The count of lines below that include the string "comment" is the whole answer; write it alone.

# # # #

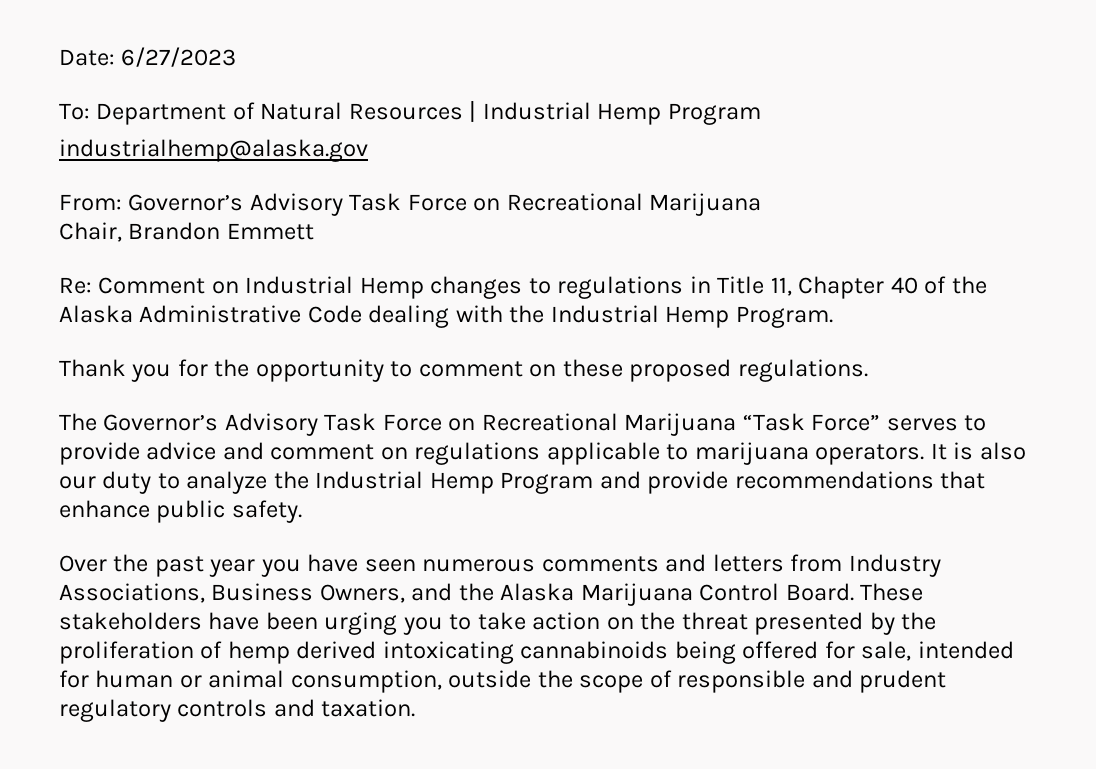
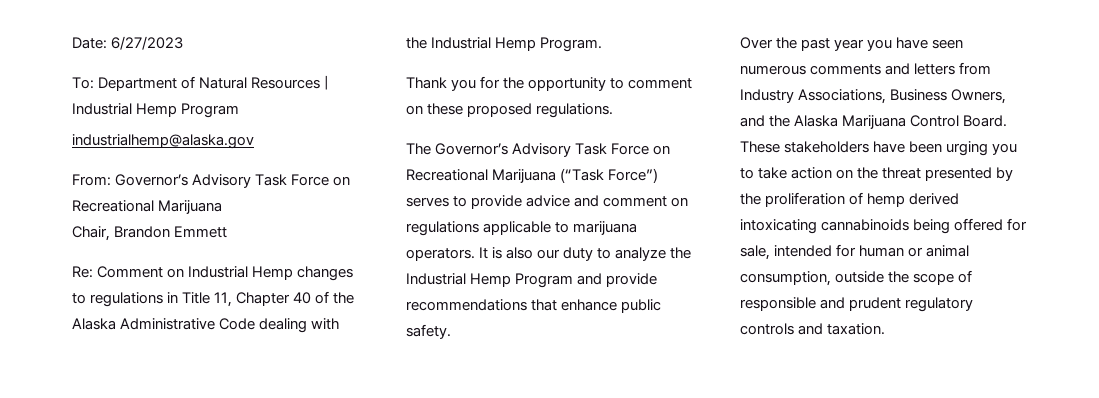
- The Governor’s Advisory Task Force on Recreational Marijuana “Task Force” serves to provide advice and comment on regulations applicable to marijuana operators.
+ The Governor’s Advisory Task Force on Recreational Marijuana (“Task Force”) serves to provide advice and comment on regulations applicable to marijuana operators.

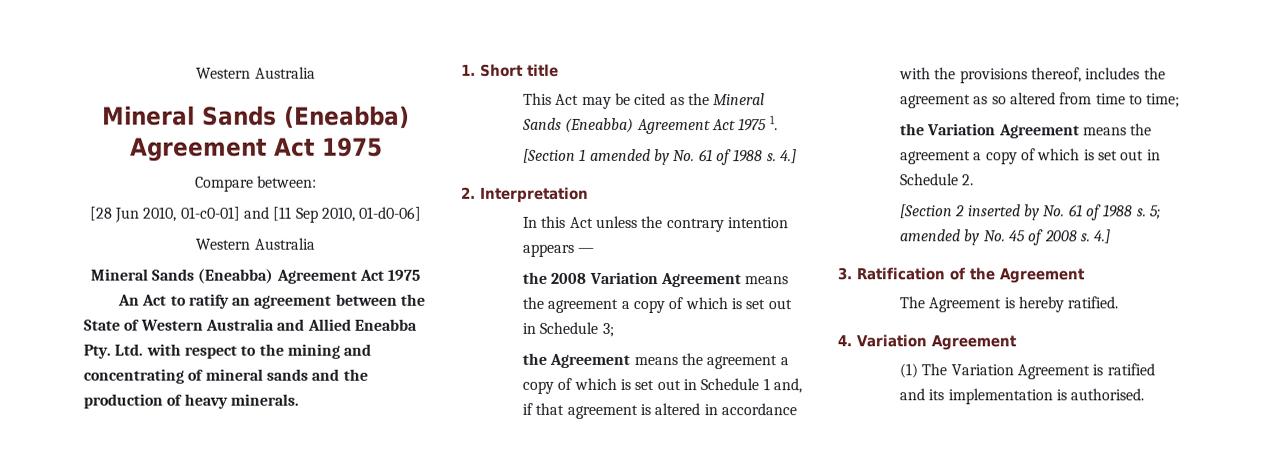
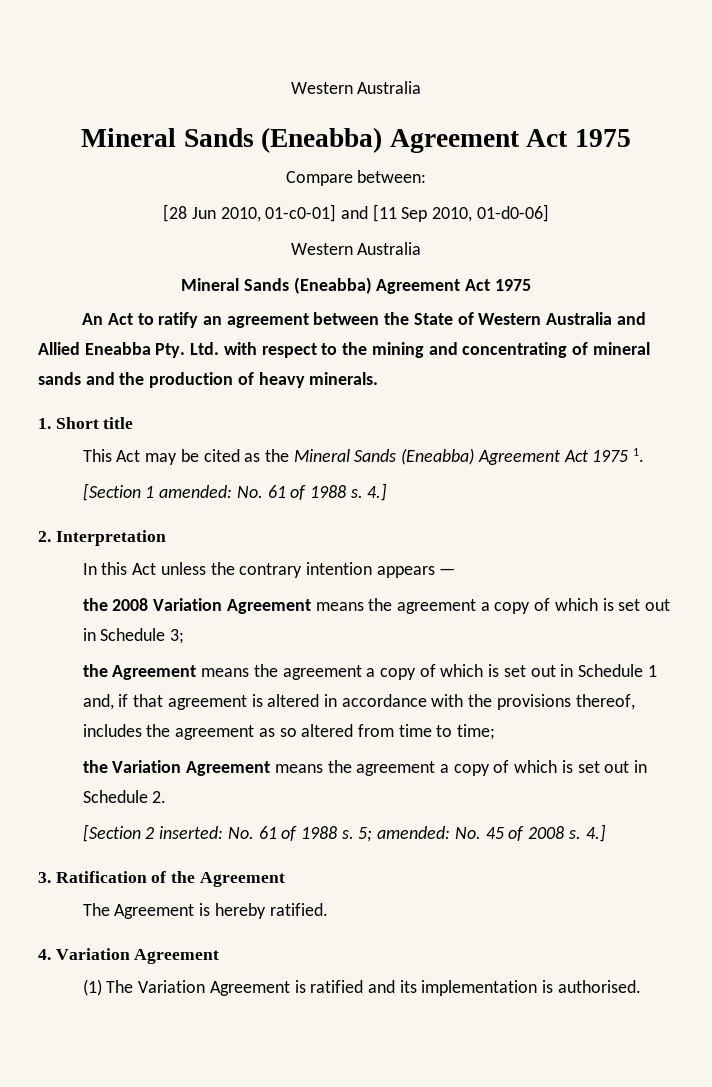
- [Section 1 amended by No. 61 of 1988 s.
+ [Section 1 amended: No. 61 of 1988 s.
- [Section 2 inserted by No. 61 of 1988 s.
+ [Section 2 inserted: No. 61 of 1988 s.
- 5; amended by No. 45 of 2008 s.
+ 5; amended: No. 45 of 2008 s.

# # # #

### [SOLUTION BELOW]
2